Institutions, however, carry historical memory. Their legal structures, professional cultures, and public identities are anchored in earlier eras. Reinvention can threaten coherence. As a result, adaptation often occurs gradually. Declining applications to volunteer programs may signal not moral apathy but narrative fatigue. The story that once made such service compelling may need revision.
The challenge is not to abandon international cooperation. It is to recalibrate its framing. Assistance defined by hierarchy may give way to exchange defined by reciprocity. Programs may need to emphasize shared learning, joint problem solving, and networked collaboration rather than one-directional transfer.
After Optimism: Shared Fragility
If the earlier narrative emphasized helping others catch up, a new narrative might begin from shared fragility. Climate instability affects both advanced and emerging economies. Aging populations challenge societies in different but overlapping ways. Artificial intelligence reshapes labor markets and governance structures across political systems. Supply chains reveal mutual dependence.
In such a context, international engagement is less about elevating others and more about sustaining interconnected systems. Cooperation becomes pragmatic and relational. It does not promise convergence toward a single model. It acknowledges pluralism while addressing common vulnerabilities.
Volunteerism could evolve accordingly. Instead of symbolizing the transfer of knowledge from a developed to a developing context, it might represent reciprocal immersion. Participants might learn as much as they contribute, openly acknowledging that expertise flows both ways. Institutions such as JICA could position themselves as facilitators of mutual resilience rather than benefactors of development.
This narrative is humbler than that of the 1990s. It lacks the dramatic confidence of teleological progress. Yet it may be more aligned with present realities. It recognizes that no society stands outside systemic risk.
Living Without Certainty
The decline in JOCV applications is a small indicator within a larger historical transition. It reflects not only changing career calculations but also a shift in collective imagination. The world no longer appears to move along a single, reassuring arc. Institutions built for that arc must adjust.

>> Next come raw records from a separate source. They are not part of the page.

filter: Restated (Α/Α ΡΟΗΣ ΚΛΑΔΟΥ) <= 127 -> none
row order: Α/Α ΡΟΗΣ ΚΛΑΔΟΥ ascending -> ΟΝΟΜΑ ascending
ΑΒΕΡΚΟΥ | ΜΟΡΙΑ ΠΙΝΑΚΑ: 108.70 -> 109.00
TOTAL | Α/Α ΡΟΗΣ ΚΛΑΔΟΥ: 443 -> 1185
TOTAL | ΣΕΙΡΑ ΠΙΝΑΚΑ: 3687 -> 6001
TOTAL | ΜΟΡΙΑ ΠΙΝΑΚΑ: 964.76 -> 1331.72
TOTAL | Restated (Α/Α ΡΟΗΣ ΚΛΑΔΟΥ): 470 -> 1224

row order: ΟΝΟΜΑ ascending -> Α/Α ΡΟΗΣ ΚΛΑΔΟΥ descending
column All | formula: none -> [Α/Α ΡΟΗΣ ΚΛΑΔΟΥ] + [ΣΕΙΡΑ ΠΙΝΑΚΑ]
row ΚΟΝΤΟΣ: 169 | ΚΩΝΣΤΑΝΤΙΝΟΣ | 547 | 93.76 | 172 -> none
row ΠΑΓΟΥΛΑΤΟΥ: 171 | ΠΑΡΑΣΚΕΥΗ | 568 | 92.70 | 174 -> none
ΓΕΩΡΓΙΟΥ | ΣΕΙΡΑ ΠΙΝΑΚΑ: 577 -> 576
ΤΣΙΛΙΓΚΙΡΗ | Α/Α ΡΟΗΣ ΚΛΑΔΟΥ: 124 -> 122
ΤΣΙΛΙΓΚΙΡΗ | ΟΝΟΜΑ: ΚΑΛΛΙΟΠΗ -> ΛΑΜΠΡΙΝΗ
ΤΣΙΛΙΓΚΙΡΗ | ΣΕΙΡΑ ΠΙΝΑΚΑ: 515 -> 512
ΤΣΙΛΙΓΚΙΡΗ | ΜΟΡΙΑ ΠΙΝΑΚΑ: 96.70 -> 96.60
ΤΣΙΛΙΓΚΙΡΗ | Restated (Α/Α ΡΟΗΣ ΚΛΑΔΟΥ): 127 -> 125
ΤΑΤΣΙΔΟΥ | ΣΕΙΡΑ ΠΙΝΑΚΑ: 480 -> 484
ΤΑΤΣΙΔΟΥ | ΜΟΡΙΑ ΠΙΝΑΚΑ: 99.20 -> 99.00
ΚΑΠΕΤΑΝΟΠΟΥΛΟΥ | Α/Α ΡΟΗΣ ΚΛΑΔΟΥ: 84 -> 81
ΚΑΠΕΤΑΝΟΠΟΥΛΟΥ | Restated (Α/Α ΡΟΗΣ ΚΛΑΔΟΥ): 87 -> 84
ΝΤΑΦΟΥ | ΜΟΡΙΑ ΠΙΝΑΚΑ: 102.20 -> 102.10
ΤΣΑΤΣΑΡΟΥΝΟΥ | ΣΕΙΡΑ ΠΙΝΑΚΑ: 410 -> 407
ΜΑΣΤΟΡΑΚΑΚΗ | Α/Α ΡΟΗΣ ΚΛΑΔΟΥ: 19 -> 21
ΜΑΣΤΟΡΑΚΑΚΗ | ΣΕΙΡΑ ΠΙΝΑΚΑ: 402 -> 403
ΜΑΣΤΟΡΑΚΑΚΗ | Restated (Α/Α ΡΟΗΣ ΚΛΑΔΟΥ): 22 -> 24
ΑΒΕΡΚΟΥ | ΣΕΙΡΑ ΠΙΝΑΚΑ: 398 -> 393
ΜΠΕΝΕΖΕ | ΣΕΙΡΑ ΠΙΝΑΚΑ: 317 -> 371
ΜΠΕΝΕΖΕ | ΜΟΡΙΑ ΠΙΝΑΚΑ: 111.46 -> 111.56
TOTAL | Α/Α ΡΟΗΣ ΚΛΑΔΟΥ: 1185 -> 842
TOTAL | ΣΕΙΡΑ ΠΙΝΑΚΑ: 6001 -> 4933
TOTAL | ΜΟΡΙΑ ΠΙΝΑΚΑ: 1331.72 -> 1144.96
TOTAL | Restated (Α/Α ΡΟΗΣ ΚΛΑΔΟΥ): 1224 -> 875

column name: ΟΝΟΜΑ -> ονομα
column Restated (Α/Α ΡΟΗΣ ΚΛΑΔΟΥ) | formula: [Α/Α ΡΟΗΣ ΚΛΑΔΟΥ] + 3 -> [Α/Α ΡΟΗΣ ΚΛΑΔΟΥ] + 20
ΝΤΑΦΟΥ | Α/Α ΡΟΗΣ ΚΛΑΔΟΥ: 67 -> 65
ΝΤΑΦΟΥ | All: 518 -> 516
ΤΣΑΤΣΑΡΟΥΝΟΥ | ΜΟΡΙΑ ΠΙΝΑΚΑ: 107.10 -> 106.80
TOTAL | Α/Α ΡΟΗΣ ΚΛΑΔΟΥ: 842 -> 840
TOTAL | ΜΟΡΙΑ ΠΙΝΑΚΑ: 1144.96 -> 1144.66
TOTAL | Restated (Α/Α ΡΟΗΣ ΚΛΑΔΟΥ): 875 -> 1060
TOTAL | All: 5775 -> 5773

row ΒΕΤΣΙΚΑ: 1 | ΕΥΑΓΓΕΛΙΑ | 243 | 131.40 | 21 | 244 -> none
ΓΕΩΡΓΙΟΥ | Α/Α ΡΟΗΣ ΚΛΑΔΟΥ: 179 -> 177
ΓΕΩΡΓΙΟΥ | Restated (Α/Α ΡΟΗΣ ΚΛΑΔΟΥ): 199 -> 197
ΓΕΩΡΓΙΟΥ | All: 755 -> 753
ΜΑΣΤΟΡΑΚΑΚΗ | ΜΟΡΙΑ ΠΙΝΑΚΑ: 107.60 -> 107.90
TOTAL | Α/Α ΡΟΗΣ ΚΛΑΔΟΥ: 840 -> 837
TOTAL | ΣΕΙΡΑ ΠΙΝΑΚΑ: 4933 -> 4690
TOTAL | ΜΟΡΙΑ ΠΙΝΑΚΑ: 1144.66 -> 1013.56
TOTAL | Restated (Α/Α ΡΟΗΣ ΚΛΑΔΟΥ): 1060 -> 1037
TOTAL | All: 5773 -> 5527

For those who once found meaning in the clarity of the 1990s, the present can feel unsettled. Yet the absence of inevitability does not eliminate purpose. It reframes it. Cooperation remains necessary, even if it is no longer guaranteed to produce convergence. Solidarity can persist without romanticism.
The volunteers may be fewer. The narratives may be more cautious. History may resist simplification. Still, responsibility endures. To engage across borders, to learn from difference, and to address shared fragility are choices that do not depend on an arrow pointing forward. They depend on recognition that interdependence is real.
In that recognition, a more grounded and enduring form of commitment may take root.